To Nick’s utter dismay, his marriage had a honeymoon period; just longer than most at 2 -3 years. But when the Dunne’s marriage went bad, it crashed and burned. By their fifth anniversary, when the story of Nick and Amy Dunne begins in earnest, they’re barely speaking a civil word to each other. On the day of their fifth anniversary, all hell breaks loose and pure insanity pervades the world of the Dunnes. I’m not going to divulge what any of the craziness is. I read this book without any knowledge of the story or characters. I think it was the best way to read this story. I was completely unaware of what happens to the Dunnes or how nutty and bizarre things become in Amy and Nick’s life. And things become nasty, painful and frightening.
Flynn has an amazing creative mind. Gone Girl is divided into three sections.
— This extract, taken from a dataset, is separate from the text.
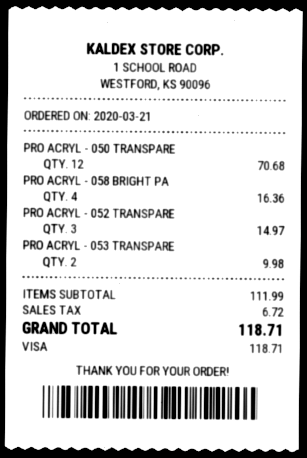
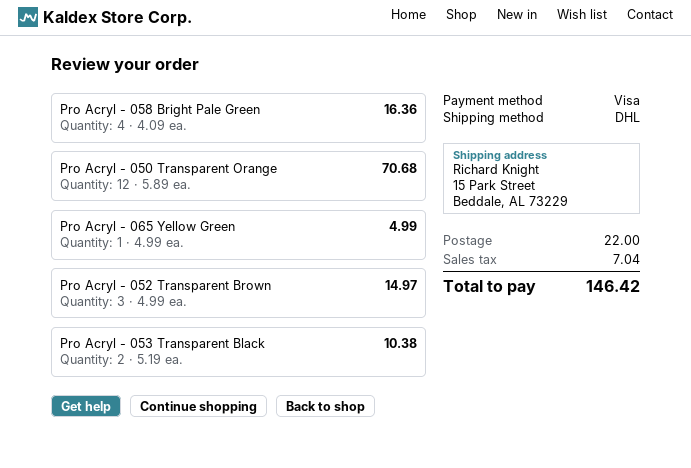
PRO ACRYL - 053 TRANSPARE: 2 for 9.98 -> 2 for 10.38
Pro Acryl - 065 Yellow Green: none -> 1 for 4.99
shipping: none -> 22.00
tax: 6.72 -> 7.04
total: 118.71 -> 146.42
Each section has its own plot within which there are twists and turns, shocks and surprises and complex ideas. In addition, the story is also very funny at times and completely entertaining. Flynn has done an incredible job developing Nick and Amy into real people. Although I can’t relate to or sympathize with either of them, Flynn does a very good job helping the reader understand why Amy is such a crazy, manipulative woman and why Nick needs everyone’s approval. The secondary characters are also recognizable and some, such as Andie, are amusing, especially when described by Amy. Flynn’s writing is exceptional and thoroughly enjoyable.
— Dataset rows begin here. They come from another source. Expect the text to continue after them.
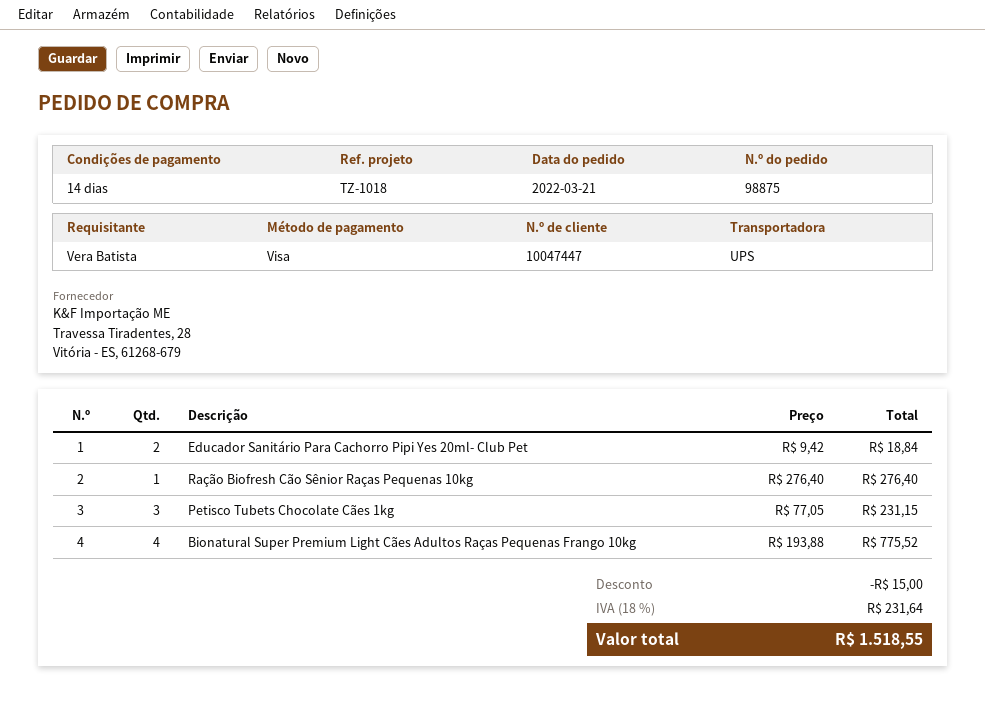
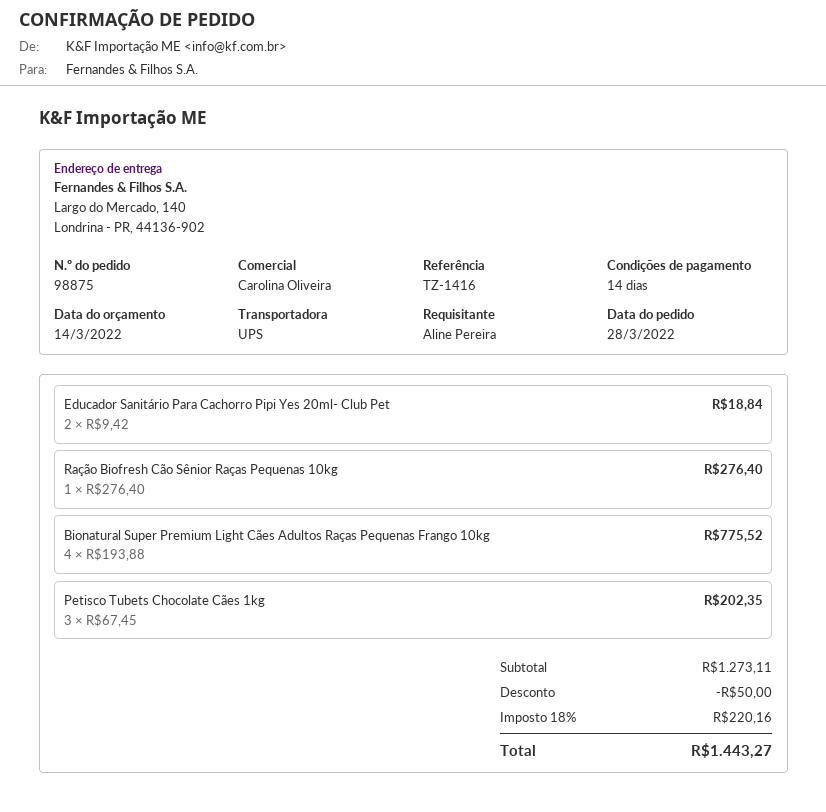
order date: 2022-03-21 -> 2022-03-28
reference: TZ-1018 -> TZ-1416
ordered by: Vera Batista -> Aline Pereira
Petisco Tubets Chocolate Cães 1kg: 3 x 77.05 = 231.15 -> 3 x 67.45 = 202.35
discount: 15.00 -> 50.00
tax: 18% = 231.64 -> 18% = 220.16
total: 1518.55 -> 1443.27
I was completely hooked on this book until about halfway through the second section. I felt at that point the story became a little ridiculous, out-of-control and predictable for most of the remainder of the story. I was also aggravated by some of the characters, although that’s not necessarily a bad thing. And, even though I expected much of what happened in the rest of the story, the writing was still wonderful, certain characters were still their delightfully nutty selves and I was still being thoroughly entertained. Things could be much worse! So, although I preferred the first part of the book, I never considered putting Gone Girl down for good before I finished it.
I highly recommend this book to anyone who hasn’t read it. I’m looking forward to reading Gillian Flynn’s other books: Dark Places and Sharp Objects.